The taxman will start collecting the new levies – up 5.2 per cent -- from August, the first time that excise tax has risen in tandem with the cost of living.
The adjustment is in line with the average rate of inflation in the 12 months through June 2018. Beginning August 1, excise tax per litre on fruit juice will, for instance, rise from Sh10 to Sh10.5 while that on bottled water jumps from Sh5 to Sh5.2. Beer manufacturers are now paying Sh105.2 per litre, up from Sh100, while duty on motorcycles is now set at Sh10,520, up from Sh10,000.

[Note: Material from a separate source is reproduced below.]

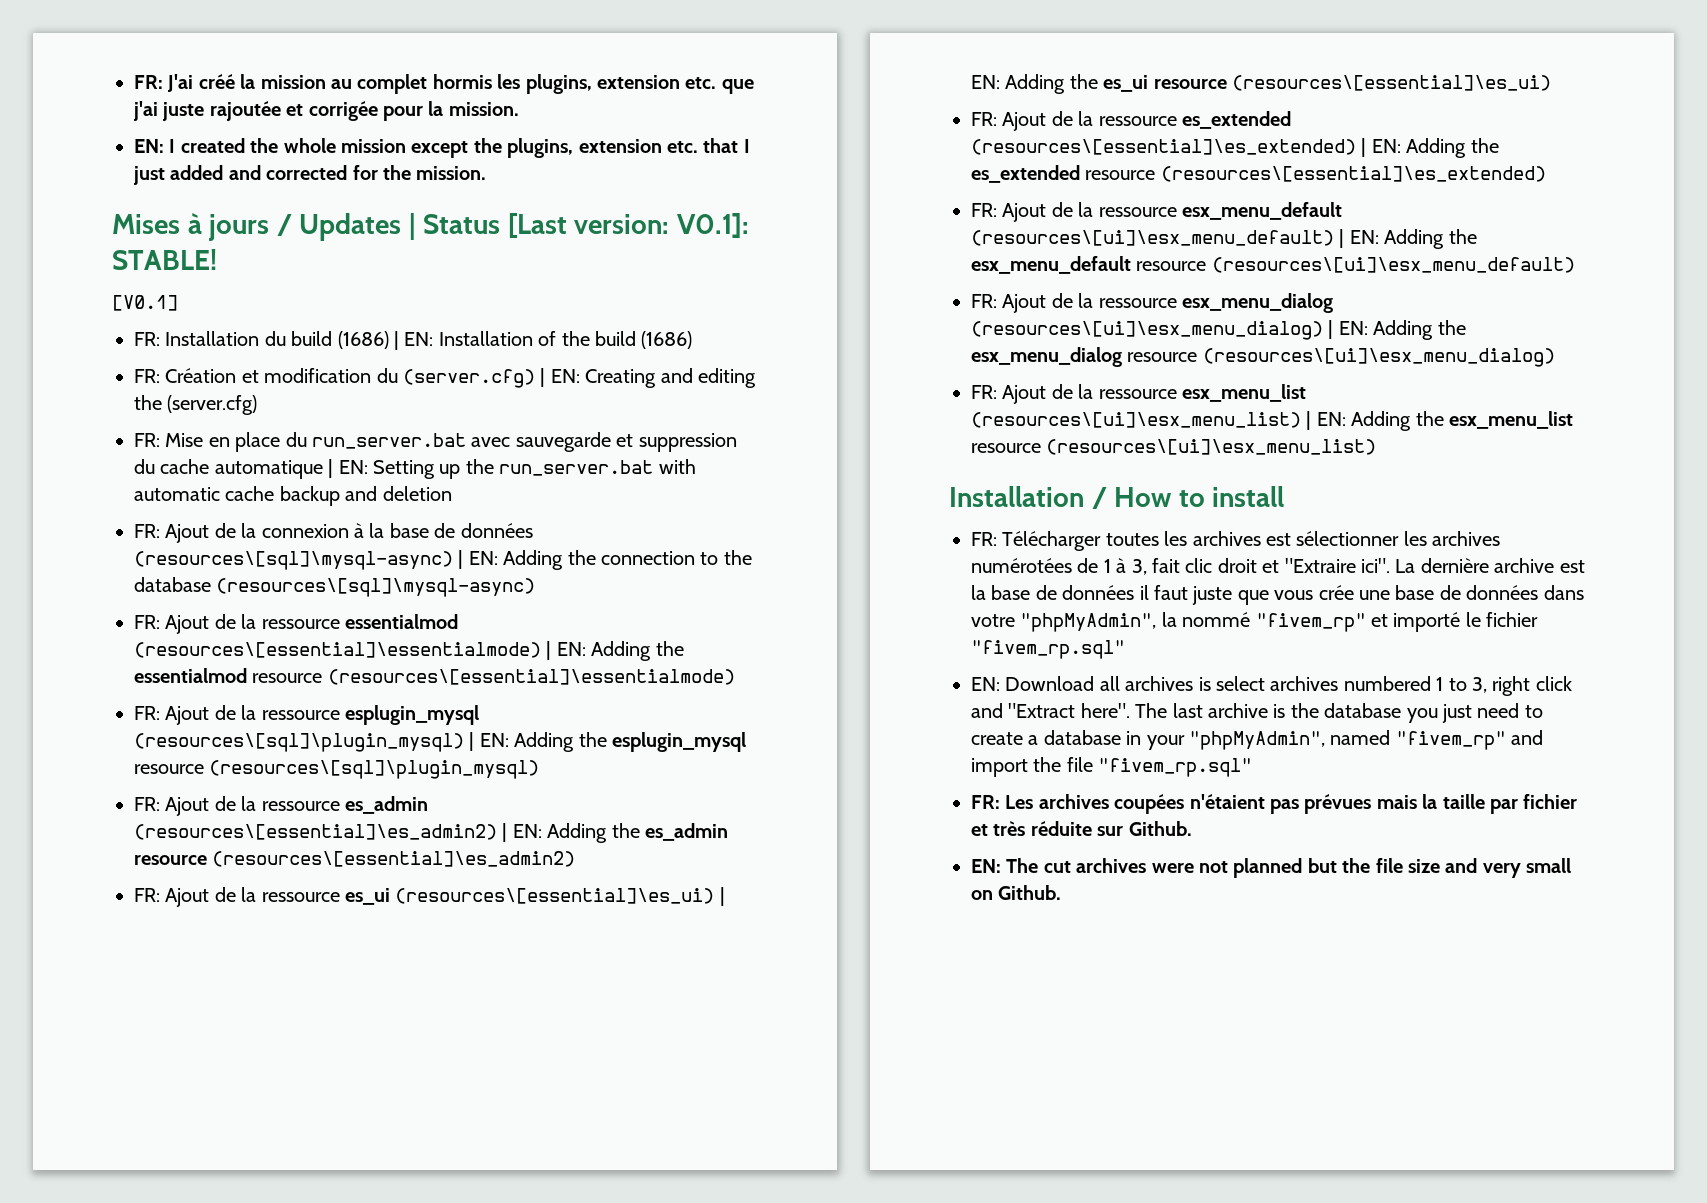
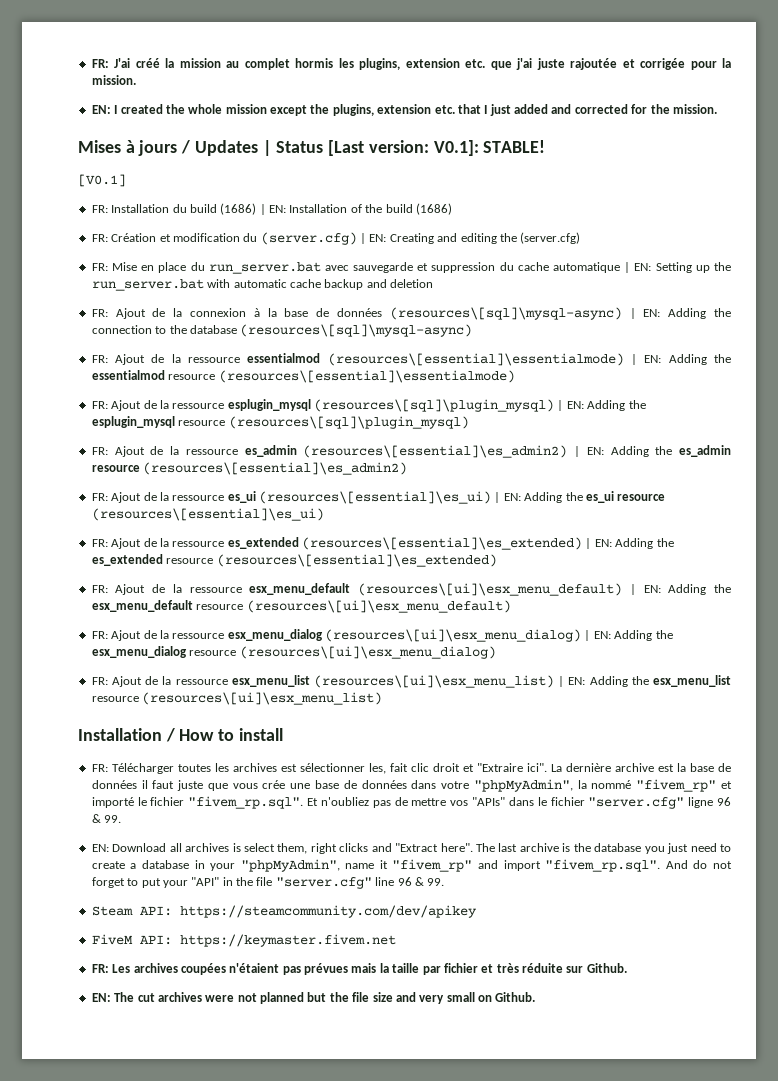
[1403,531,1501,546] [971,558,1147,575] les archives numérotées de 1 à 3, -> [368,763,386,774] les,
[971,640,1125,659] "fivem_rp.sql" -> [188,796,731,809] [91,814,122,823] "fivem_rp.sql". Et n'oubliez pas de mettre vos "APIs" dans le fichier "server.cfg" ligne 96 & 99.
[1270,676,1572,696] archives numbered 1 to 3, right click -> [277,843,369,854] them, right clicks
[1330,730,1391,745] named -> [345,860,388,869] name it
[1033,757,1253,777] the file "fivem_rp.sql" -> [545,859,732,872] [91,877,445,889] [91,905,477,918] [91,934,396,947] "fivem_rp.sql". And do not forget to put your "API" in the file "server.cfg" line 96 & 99. // Steam API: https://steamcommunity.com/dev/apikey // FiveM API: https://keymaster.fivem.net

Other items that are set to attract higher taxation include cigarettes, wines and spirits. The affected goods previously had fixed excise rates, and the new inflation adjustment is seen as a means of protecting the government’s spending power from erosion by inflation. Excise tax on such goods will henceforth rise annually in line with the cost of living, meaning that years with high inflation rates will be hardest for consumers as taxes and prices amplify each other.
KRA published the new tax rates last Friday and they are expected to translate to higher retail prices as manufacturers update their prices. “The adjustment implies that the manufacturers and importers will incur more excise duty per unit of their products, which will probably cause an increase in the prices of commodities,” accounting firm PricewaterhouseCoopers (PwC) said in a statement.

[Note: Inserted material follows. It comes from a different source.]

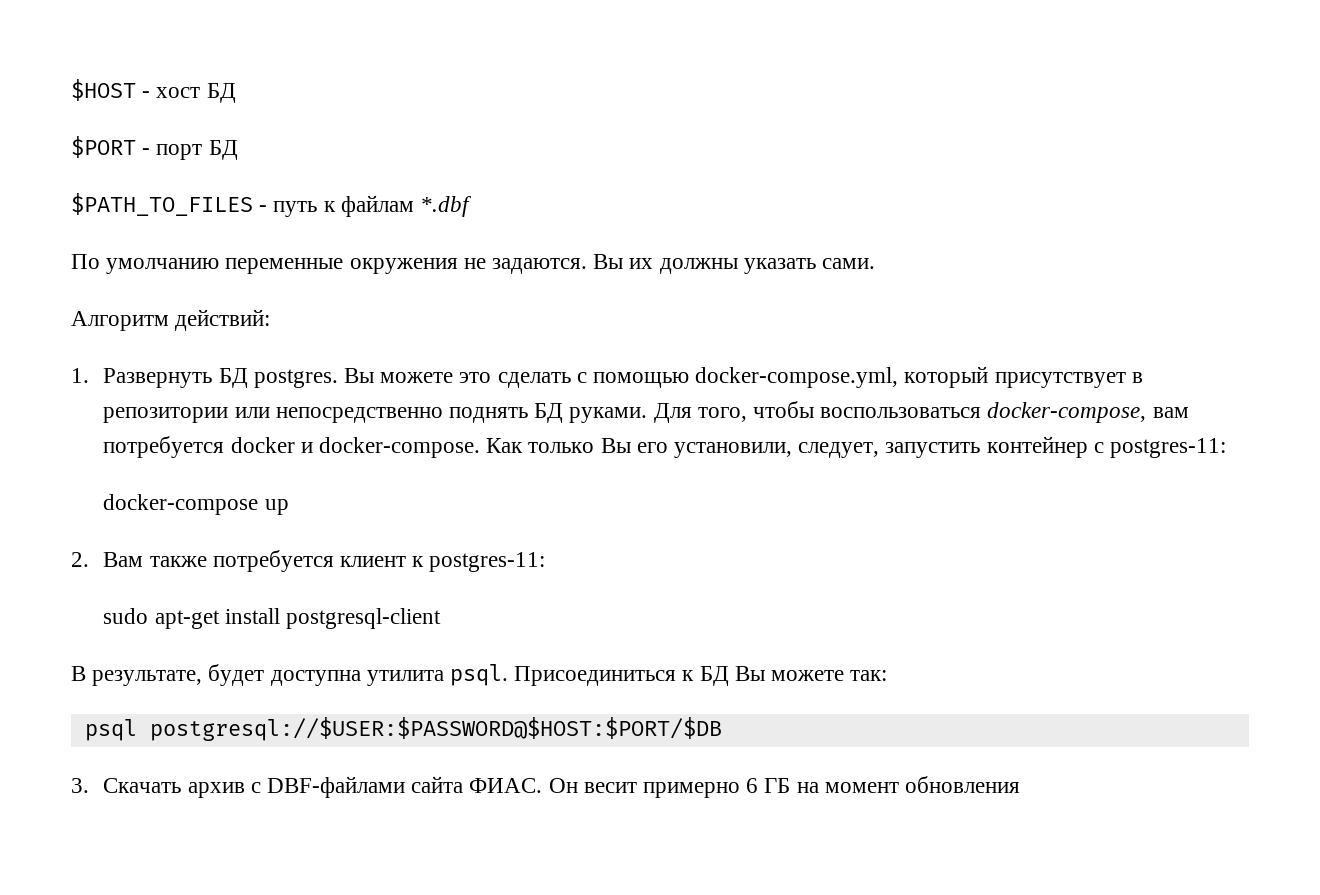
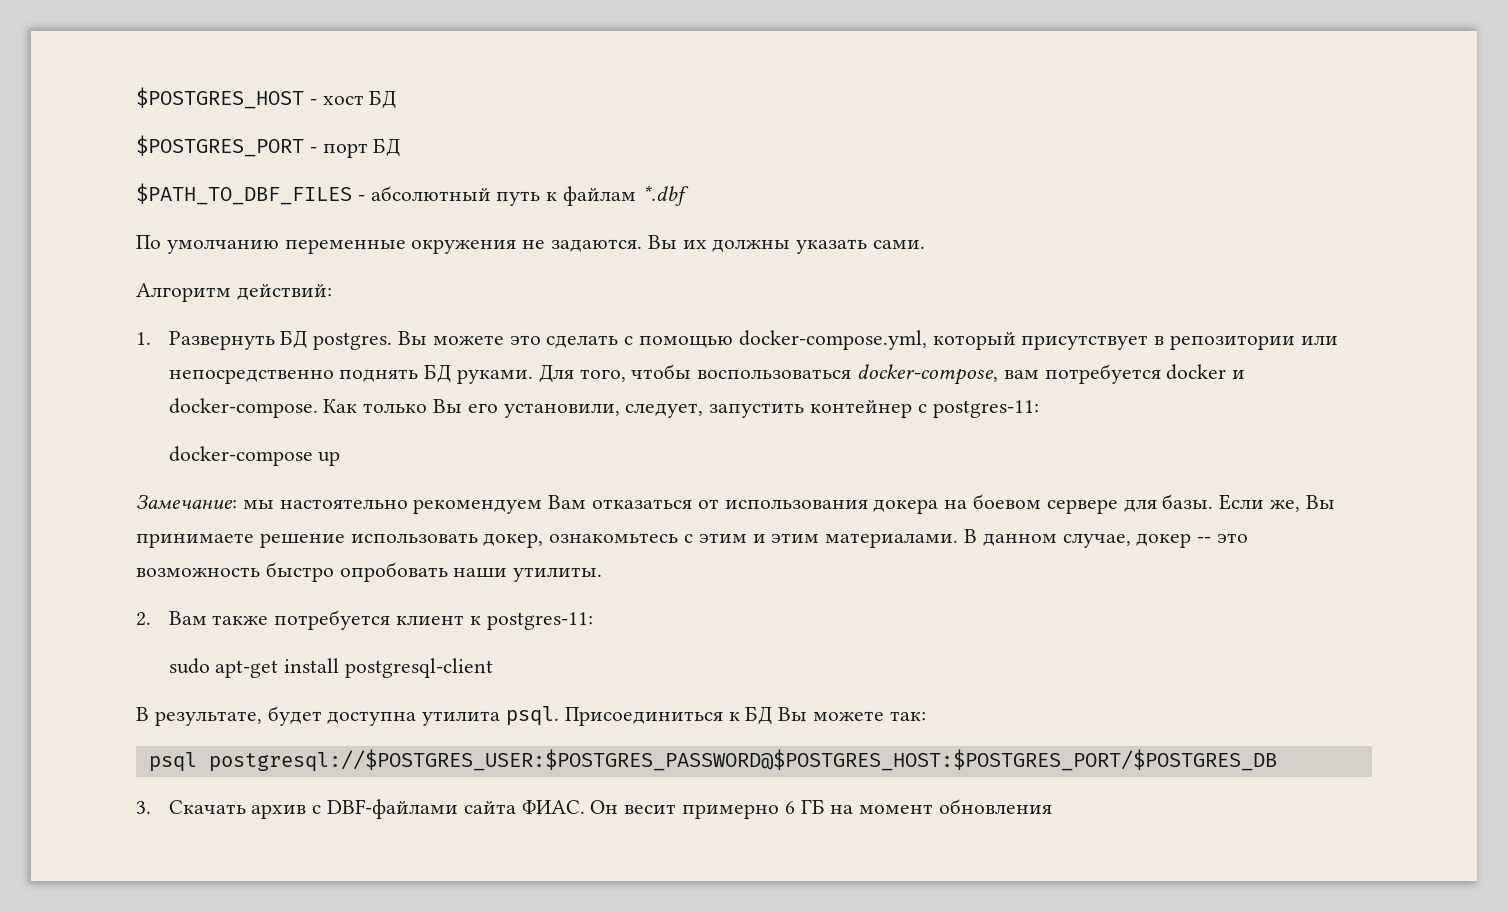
[71,79,136,101] $HOST -> [136,87,304,109] $POSTGRES_HOST
[71,136,136,158] $PORT -> [136,135,304,157] $POSTGRES_PORT
[71,193,268,216] $PATH_TO_FILES - -> [136,183,491,205] $PATH_TO_DBF_FILES - абсолютный
(289, 507) none -> [136,494,1335,514] [136,529,1249,548] [136,562,603,582] // Замечание: мы настоятельно рекомендуем Вам отказаться от использования докера на боевом сервере для базы. Если же, Вы принимаете решение использовать докер, ознакомьтесь с этим и этим материалами. В данном случае, докер -- это возможность быстро опробовать наши утилиты.
[149,717,722,741] postgresql://$USER:$PASSWORD@$HOST:$PORT/$DB -> [208,749,1277,772] postgresql://$POSTGRES_USER:$POSTGRES_PASSWORD@$POSTGRES_HOST:$POSTGRES_PORT/$POSTGRES_DB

“In addition, all imports of excisable goods cleared for home use from that date shall attract new excise duty rates.”
PwC noted that KRA did not adjust the excise duty on petroleum products, adding that the omission may have been informed by the need to avoid further escalation of prices of fuel with the looming introduction of VAT on the products in September. “This could be due to the anticipated increase in price when VAT is introduced on these products in September 2018 with the expiry of the transitional VAT exemption,” PwC said. Implementation of inflation-adjusted excise rates comes after the government shifted from ad valorem system – which charged duty as a percentage of the value of the excisable product — to setting specific levies on some goods. The levies will now keep rising in lockstep with inflation, making the management of cost of living even more critical for the Central Bank of Kenya (CBK). Inflation has trended downwards in recent months as Kenya benefits from lower food prices and subdued demand for durable goods. The average cost of living stood at 5.2 per cent in the 12 months ended June compared to eight per cent a year earlier.
The CBK has warned that high oil prices are a major threat to the current moderate price gains, and the introduction of VAT on fuel starting September is expected to worsen the inflation outlook. Inflation adjustment of excise duty has never been implemented since the Excise Act was passed in 2015. The Treasury chose to forego revenue for fear of raising prices of basic commodities beyond consumers’ reach.
Manufacturers affected by the excise taxes have opposed the annual inflation adjustments, arguing that it will lead to price instability and distort the overall inflation. They have proposed that the increment be spread over three years to give them enough time to adjust. They have also argued that uncertainty around the rate of annual changes would make it difficult for them to make long-term investment decisions.
For the Treasury, the new system simplifies the tax system since the increments are automatic and do not require any additional approval from Parliament because it is already in law.